Srivijaya was a thalassocratic empire located on the island of Sumatra (nowadays part of Indonesia), which influenced much of Southeast Asia. Records of the Srivijaya Kingdom, including archaeological traces, come mostly from Chinese chronicles, which refer to the kingdom as "Shih-li-fo-shih" or "Sanfoqi". Yijing's accounts are important for describing Srivijaya, which he visited in 671 for about seven months. Srivijaya later became known as a forgotten kingdom because its historic existence was long obscured.

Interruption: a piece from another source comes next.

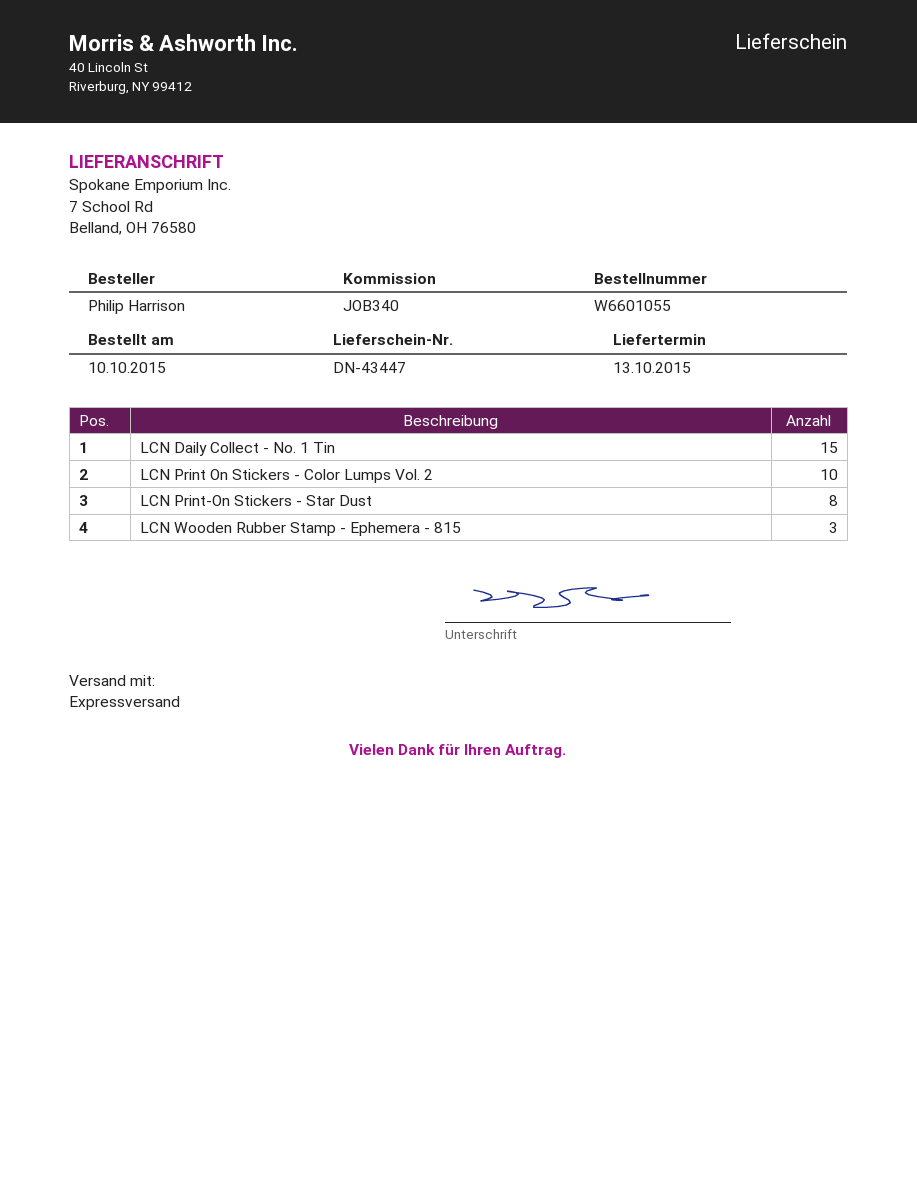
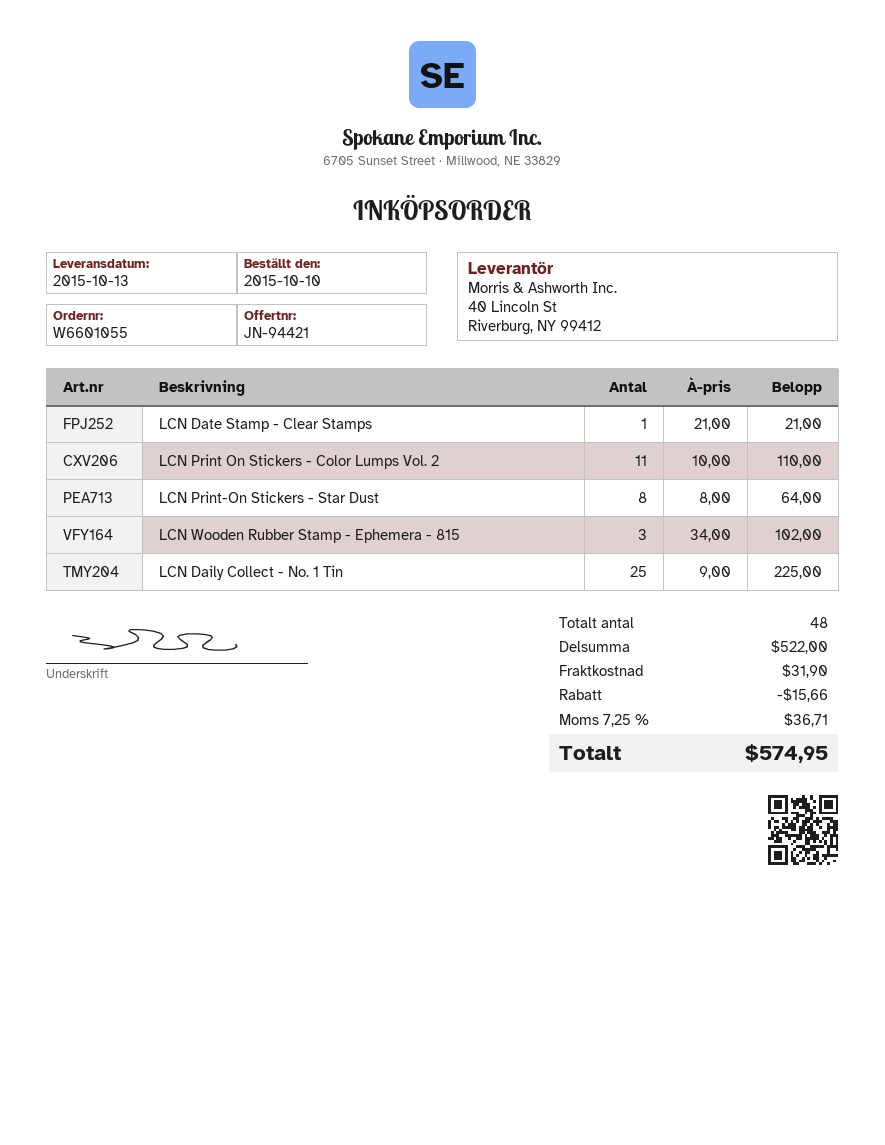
LCN Daily Collect - No. 1 Tin: 15 -> 25
LCN Print On Stickers - Color Lumps Vol. 2: 10 -> 11
LCN Date Stamp - Clear Stamps: none -> 1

When French historian George Cœdès published his article on the "Kingdom of Srivijaya" in 1918, he managed to bring the forgotten kingdom to global attention.

Srivijaya was one of the most important centers of Buddhist expansion throughout Southeast Asia from the 7th to the 11th century. Srivijaya was the first polity to dominate much of the western maritimes in Southeast Asia. Due to its strategic location, Srivijaya developed complex technologies for the necessary utilization of maritime resources.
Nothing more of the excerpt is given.